A raid last month in Chicago has signaled a sharp escalation in the White House’s immigration crackdown and ratcheted up tensions in a city already on edge. Dozens of agents stormed the building. Guns were drawn. Unmarked cars filled the streets. Agents rappelled from a Black Hawk helicopter. The raid was executed in the heart of South Shore, an overwhelmingly Black neighborhood on Lake Michigan that has long been a tangle of middle-class dreams, urban decay and gentrification. The raid echoed through South Shore, pinballing through memories of the 1990s drug wars, ongoing economic divides and the sometimes uncomfortable relations between Black residents and the wave of Latino migrants who began arriving in 2022, often bused in from southern border states.

Efforts to back fill some of the cuts to U.S. foreign aid by the Trump administration raised over $125 million in eight months. The sum is more than the organizers of the emergency funds had imagined possible, while still falling far short of the tens of billions cut or frozen with the dismantling of the U.S. Agency for International Development. A team of former USAID employees launched an effort they called Project Resource Optimization to recommended 80 specific programs for private donors to fund. In September, donors had given more than $110 million in charitable grants. Other emergency funds raised an additional $15 million.

Ex-Trump national security adviser John Bolton has been charged with illegally storing and transmitting classified information. The investigation burst into public view in August when the FBI searched Bolton's Maryland home and Washington office for classified records he may have illegally retained. Bolton’s attorney says many of the documents seized were approved as part of a pre-publication review for his book. Bolton's indictment Thursday sets the stage for a court case centering on a longtime fixture in Republican foreign policy circles. Bolton served in President Donald Trump’s first administration before being fired and emerging as a vocal critic.

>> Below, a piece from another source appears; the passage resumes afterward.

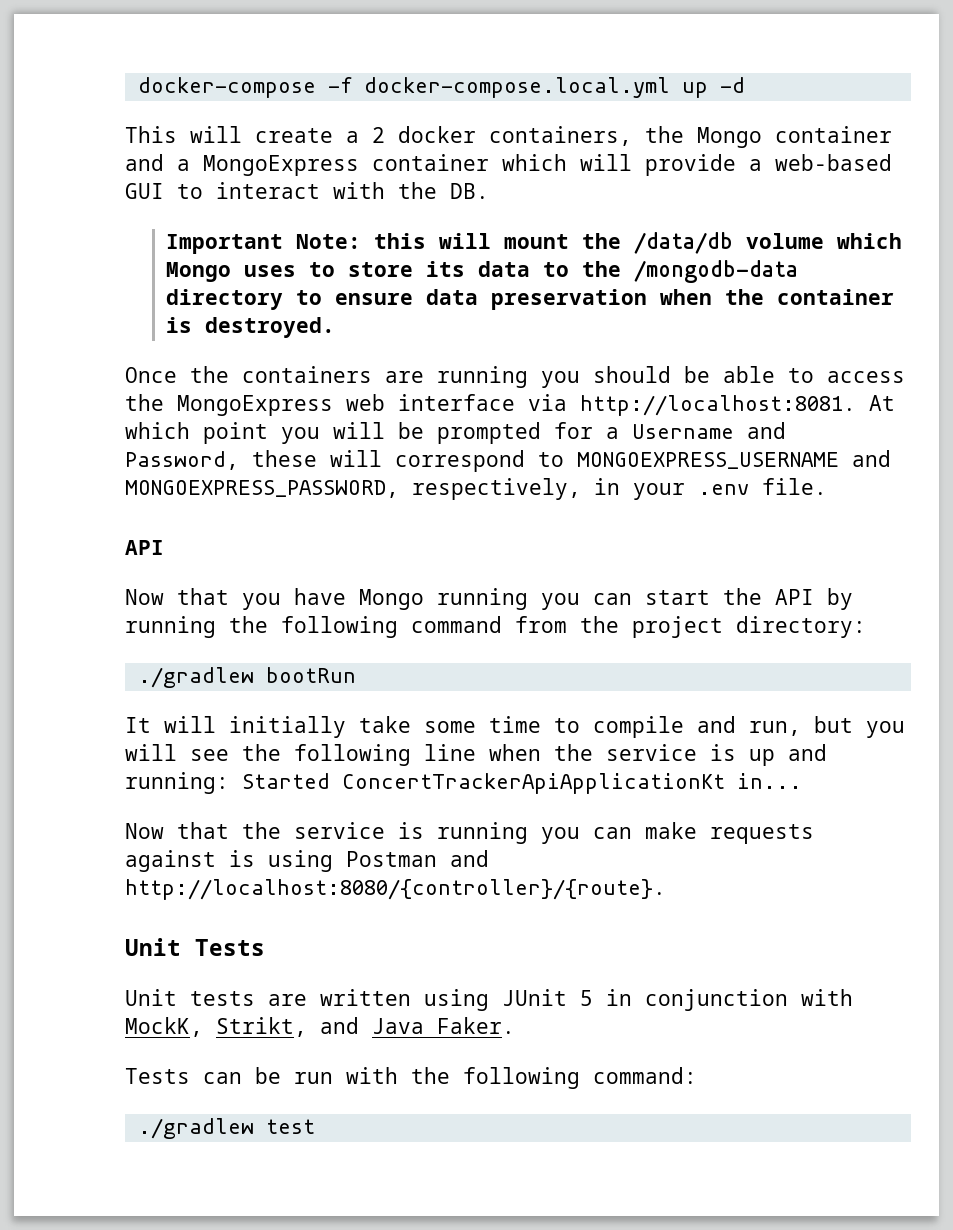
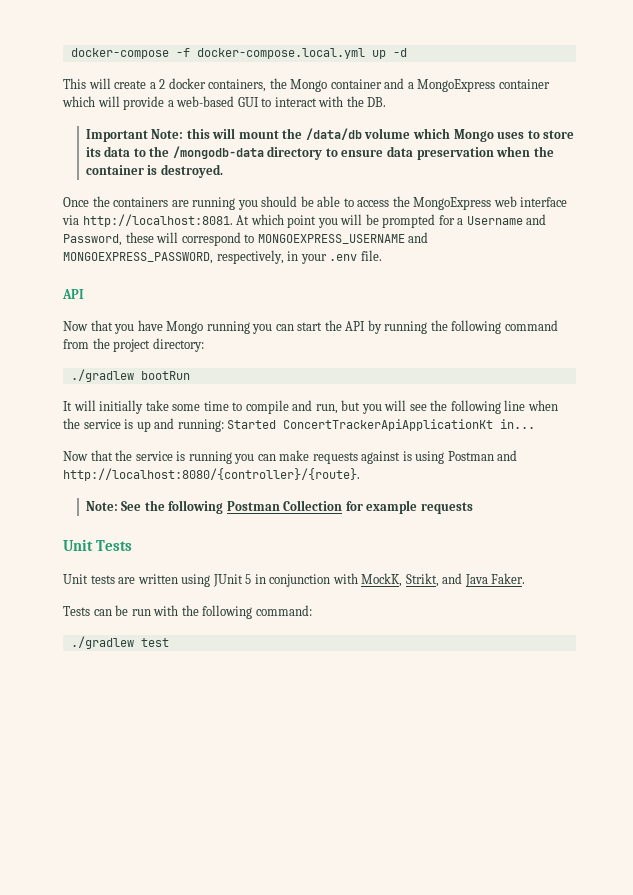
(666, 889) none -> [85,500,473,514] // Note: See the following Postman Collection for example requests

One of the U.S.’s longest standing pieces of environmental legislation, credited with helping save rare whales from extinction, is the subject of an effort for cutbacks from Republican lawmakers who now feel they have the political will to do so. The Marine Mammal Protection Act, enacted 1972, protects whales, seals, polar bears and other sea animals, and it places restrictions on commercial fishermen and shippers. The legislation has long been a target of conservatives and industry members who now seek to remove key pieces of it. A GOP-led bill is in the works to do just that. Conservation groups adamantly oppose the changes and say they will erase years of hard won gains for jeopardized species.

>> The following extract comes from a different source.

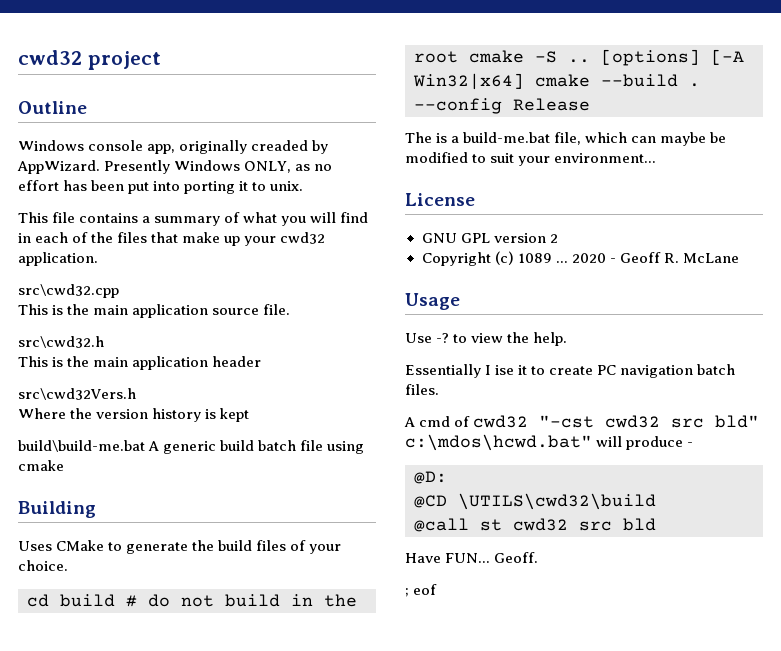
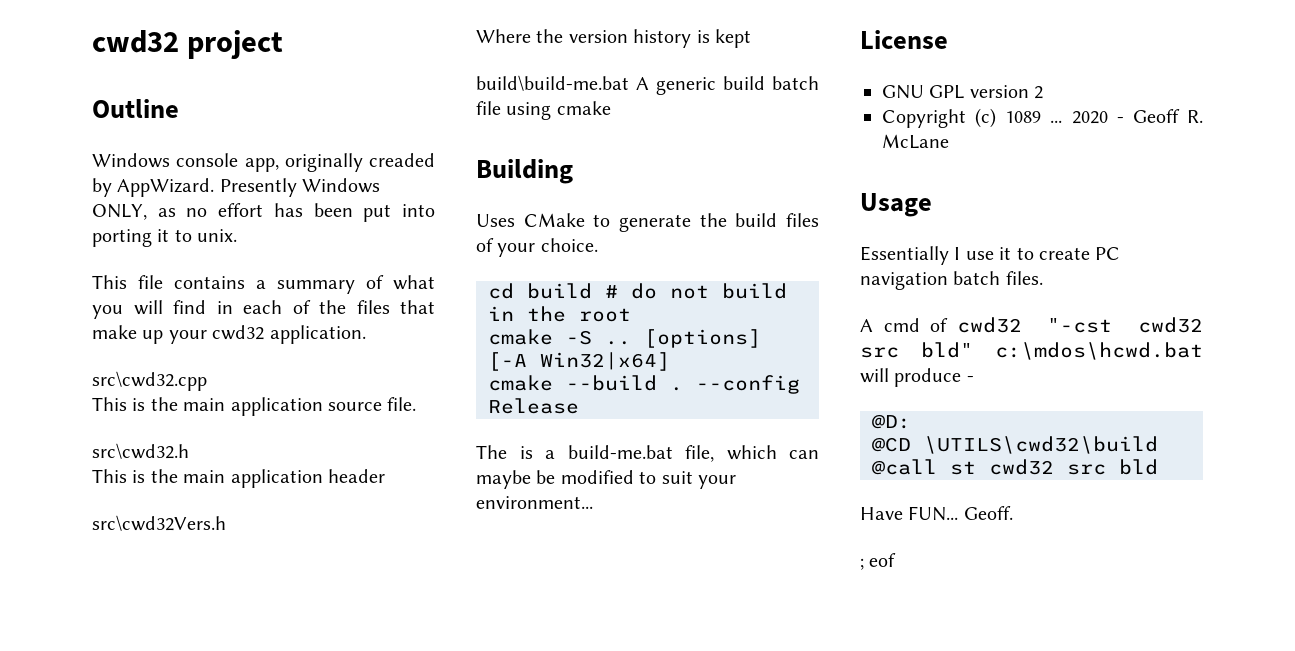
(458, 57) none -> (631, 315) //
(524, 81) none -> (670, 361) //
[405,332,568,346] // Use -? to view the help. -> (932, 205) none
[495,365,515,375] ise -> [965,251,994,260] use
[405,434,592,451] c:\mdos\hcwd.bat" -> [995,342,1203,360] c:\mdos\hcwd.bat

Vice President JD Vance is warning of deeper cuts to the federal workforce the longer the government shutdown goes on. Vance spoke Sunday as the shutdown entered its 12th day. He warned that the new cuts would be “painful,” even as he said the Trump administration is working to ensure that the military would be paid and some services would be preserved for low-income Americans, including food assistance. Hundreds of thousands of workers have been furloughed in recent days. In a court filing on Friday, the White House said well over 4,000 employees would soon be fired. Vance said the new cuts would be “painful.”